» **Task instructions**
Exactly as they appear, copy the lines from the one holding "color: #4d7c0f ->" through the end of the records, leaving pictures out.

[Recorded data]

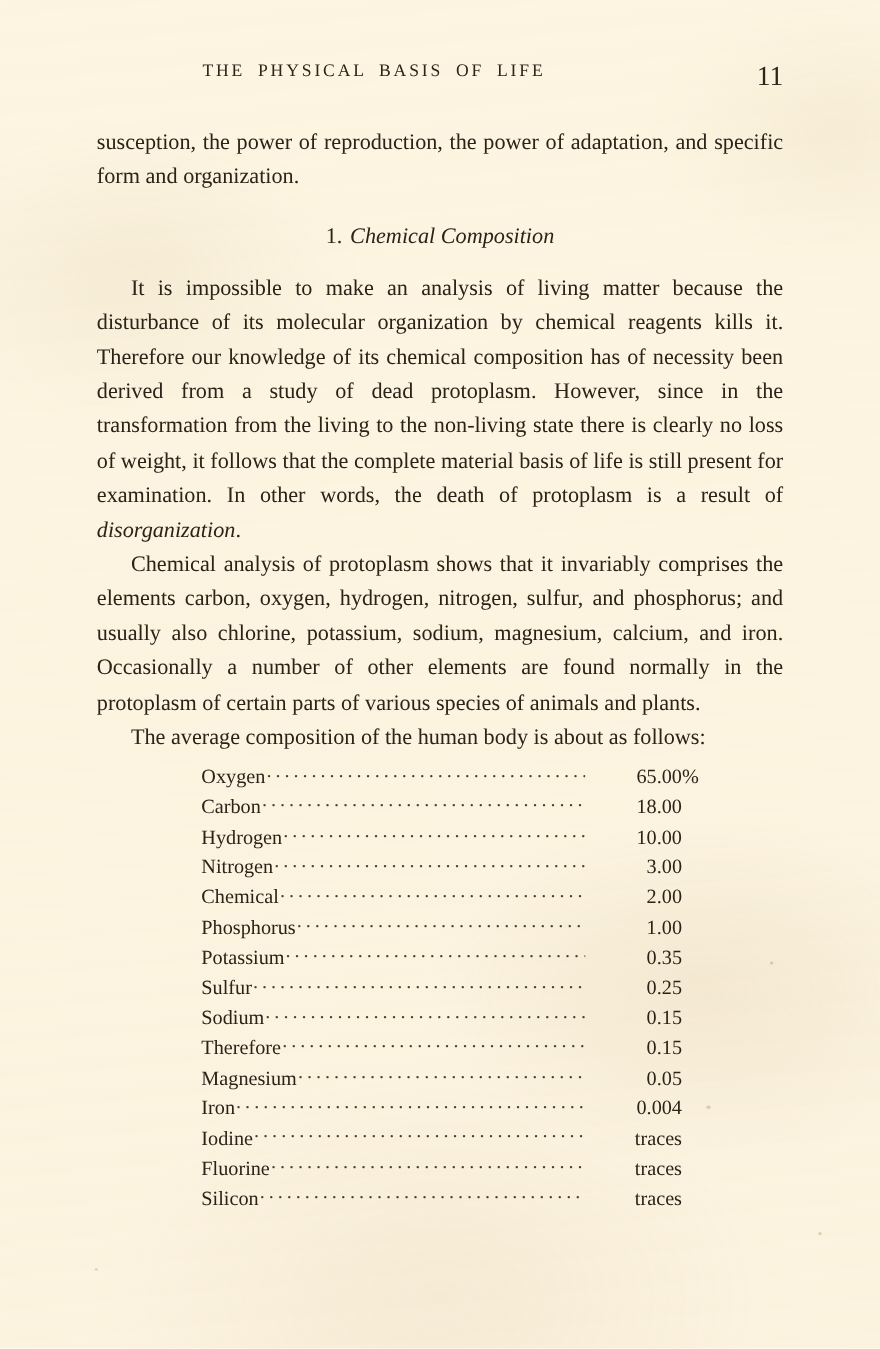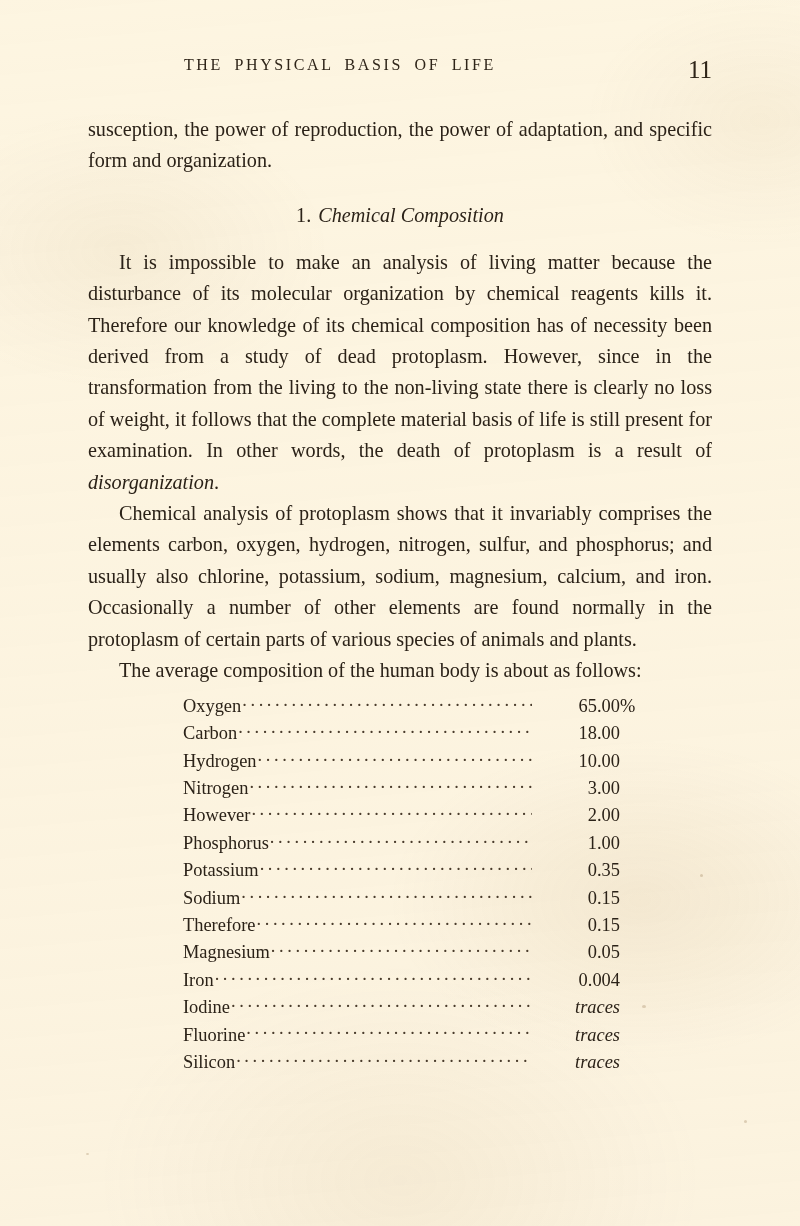"However" span.comp-name { text: However -> Chemical }
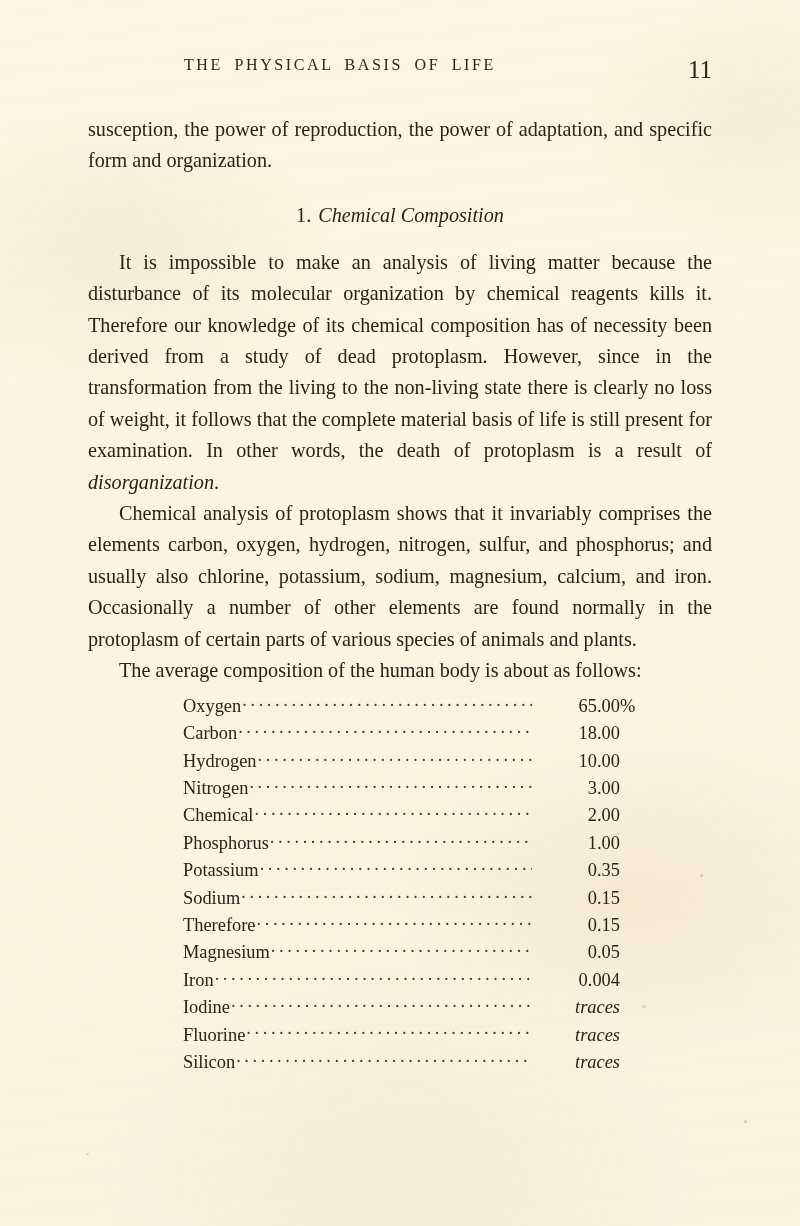"Sulfur" li.comp-row { html: none -> <li> <span>Sulfur</span> <span></span> <span>0.25</span> </li> }
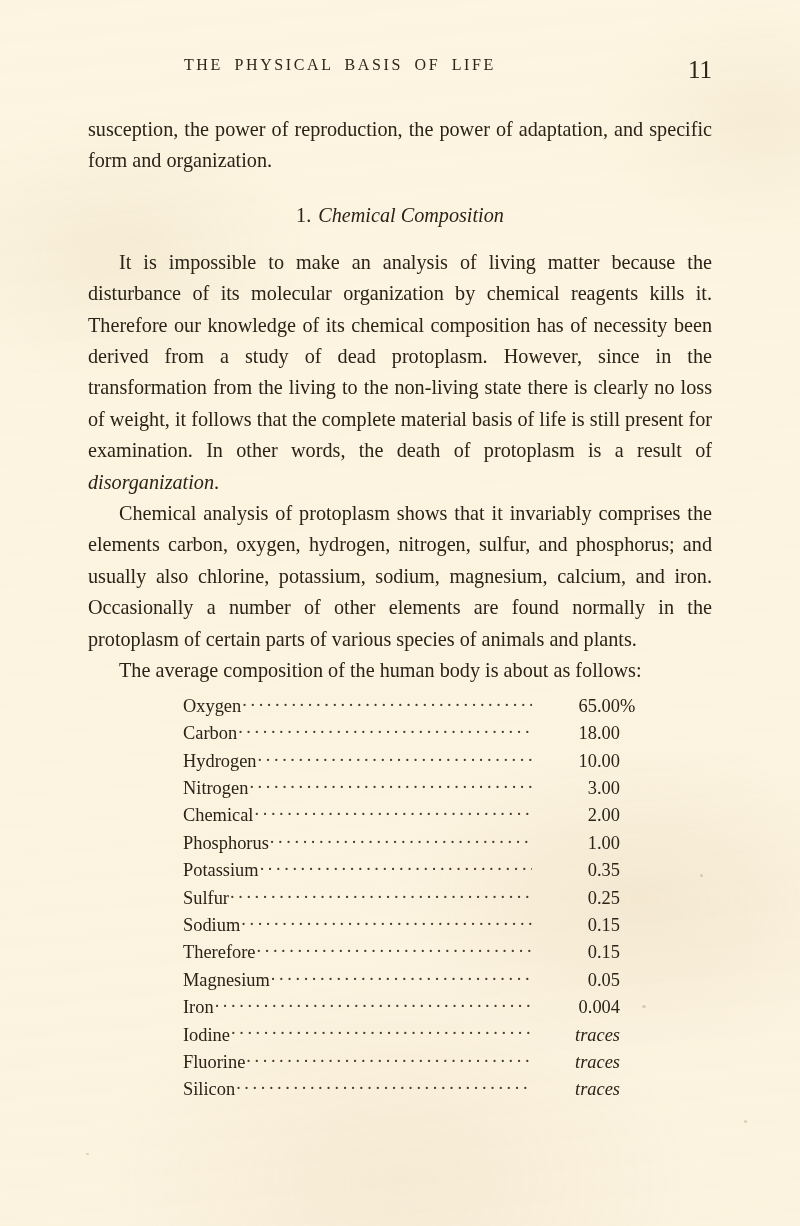"traces" .comp-value.traces { font-style: italic -> none }
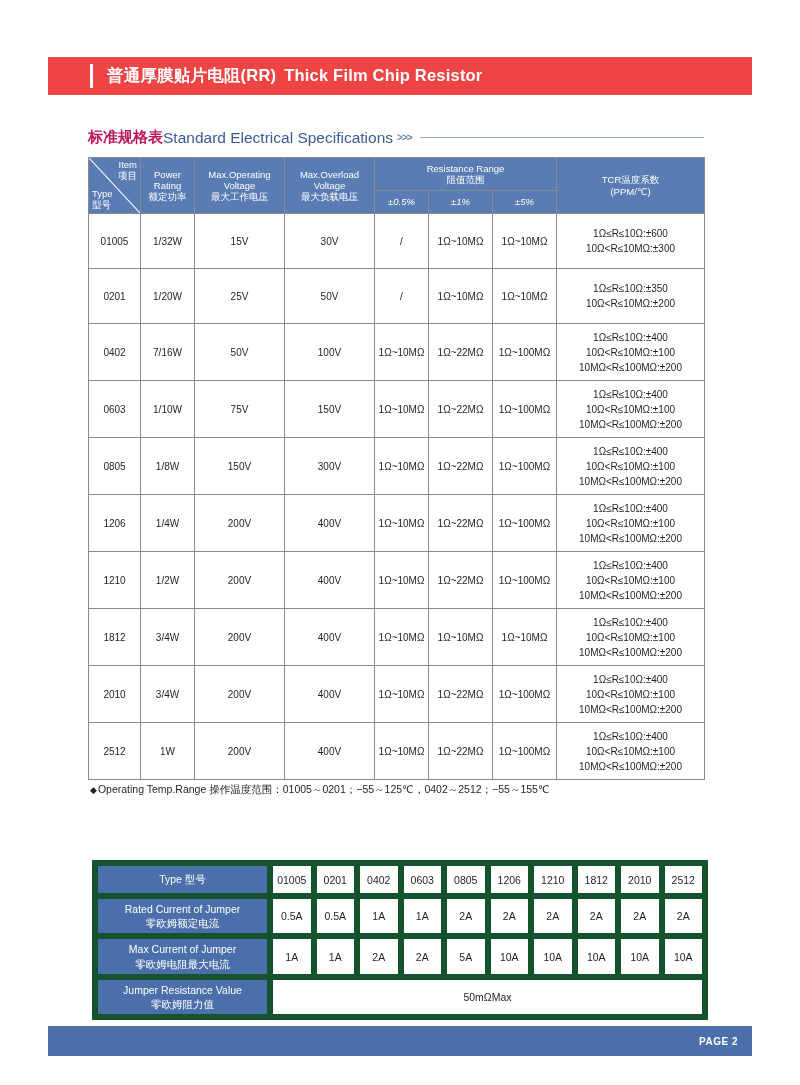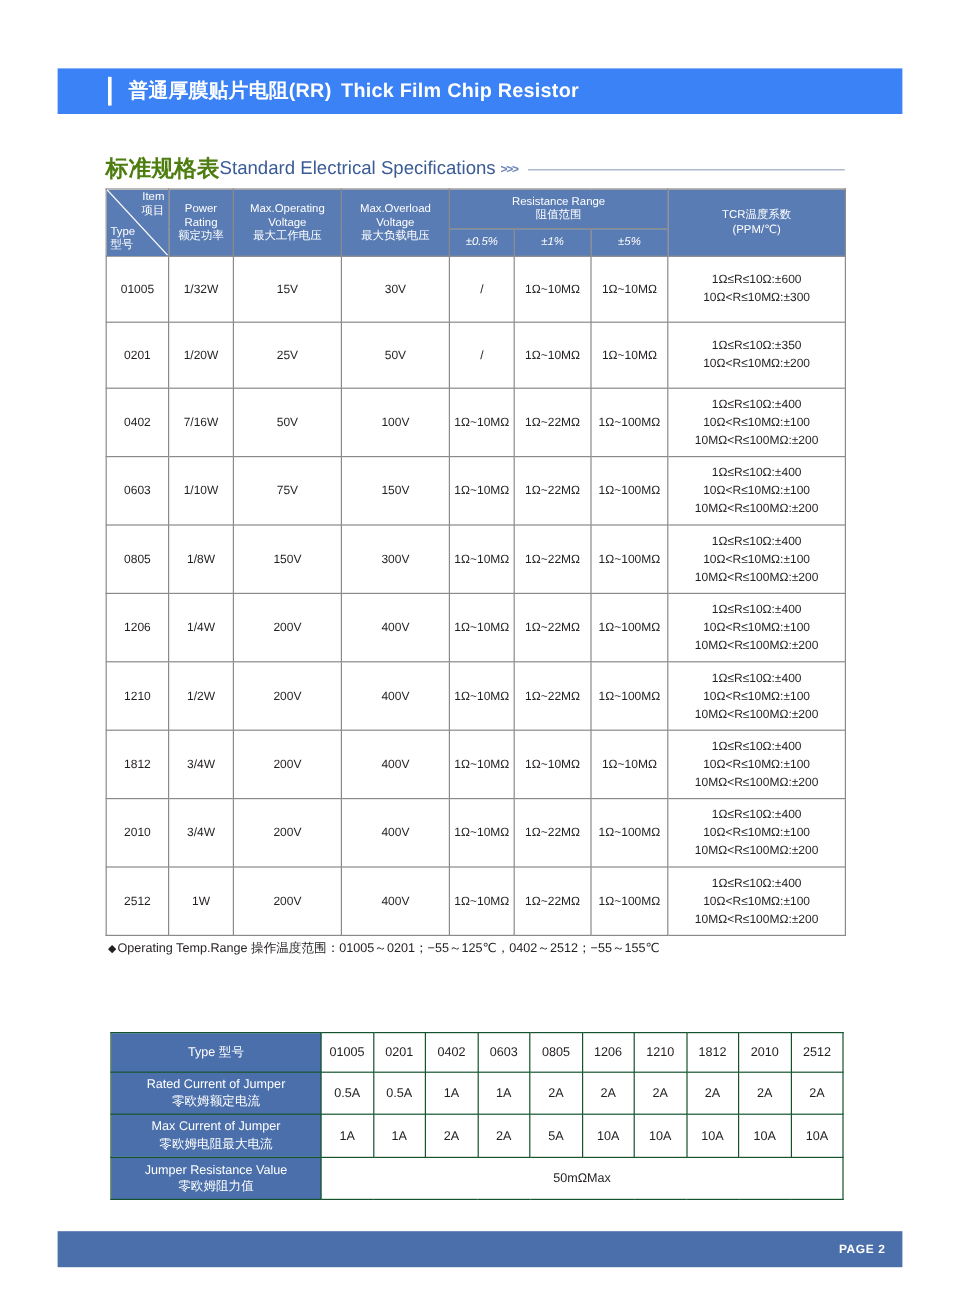"普通厚膜贴片电阻(RR) Thick Film Chip Resistor" .title-bar { background: #3b82f6 -> #ef4444 }
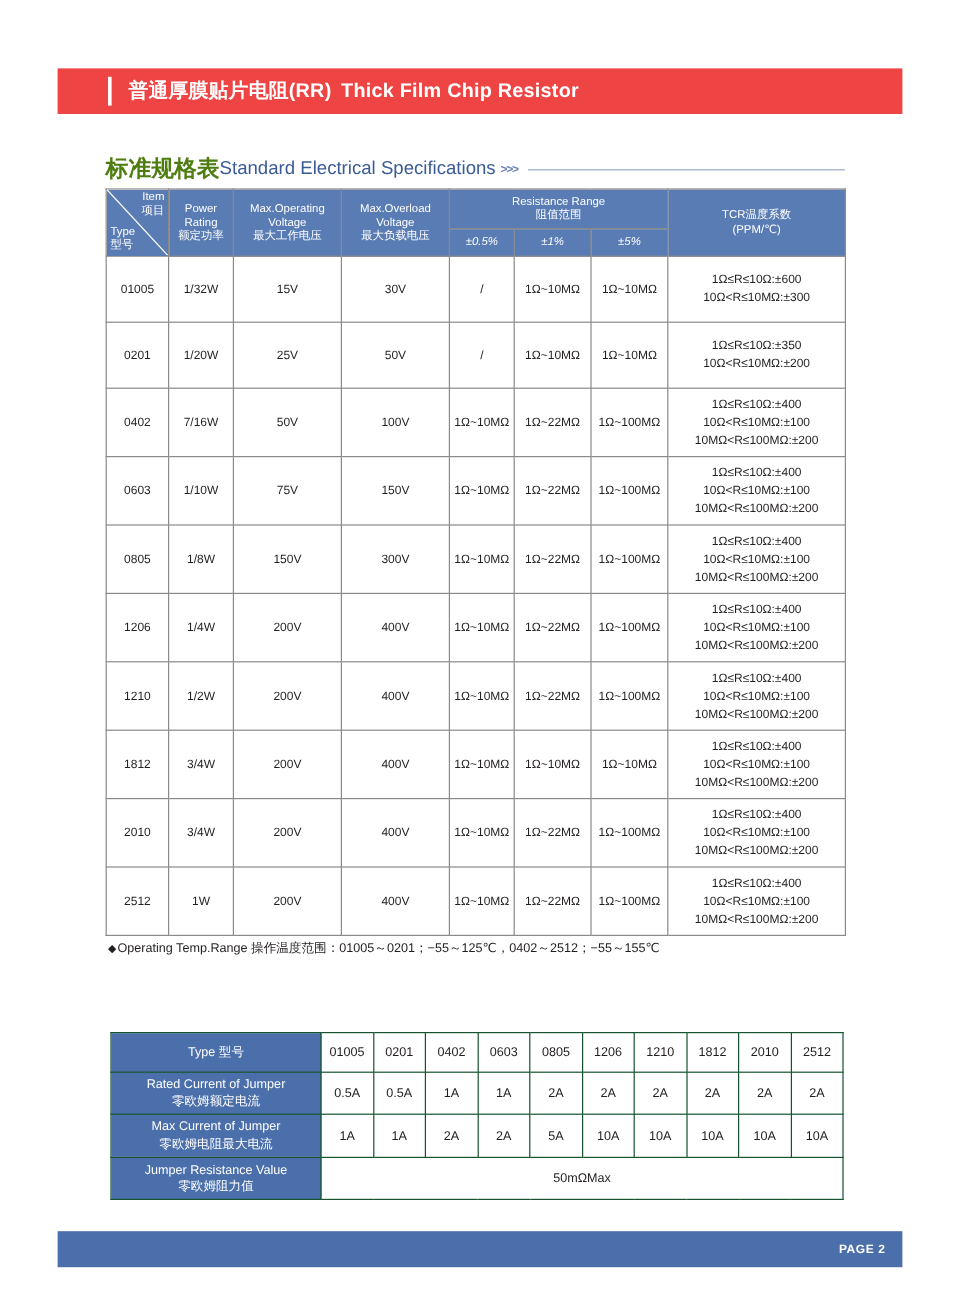"标准规格表" .section-head .zh { color: #4d7c0f -> #be185d; font-size: 19px -> 15px }
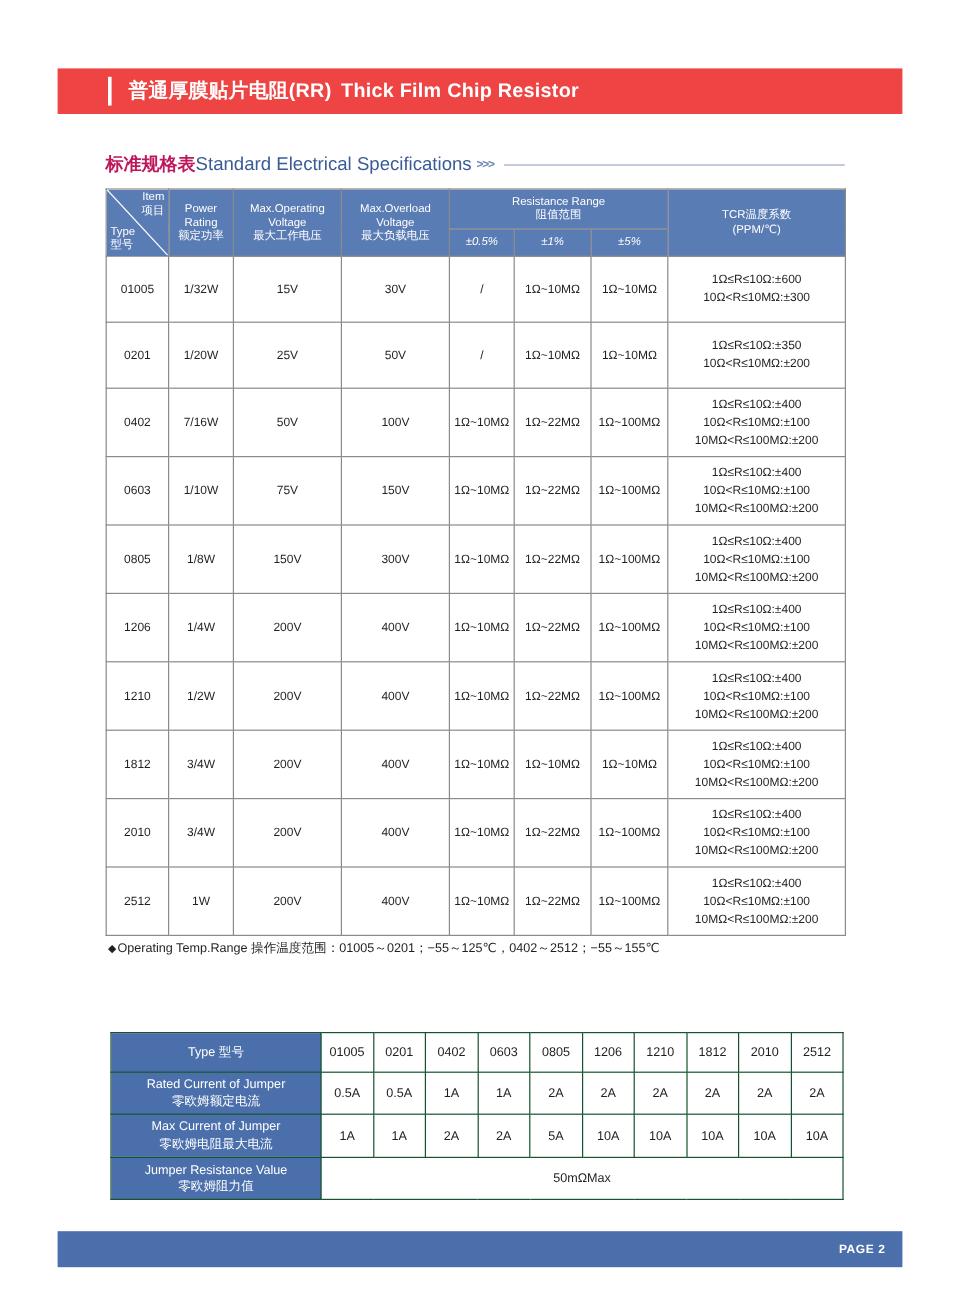"Type 型号" .jumper-table td { border: 1px solid #14532d -> 6px solid #14532d }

» **Answer box**
"标准规格表" .section-head .zh { color: #4d7c0f -> #be185d; font-size: 19px -> 15px }
"Type 型号" .jumper-table td { border: 1px solid #14532d -> 6px solid #14532d }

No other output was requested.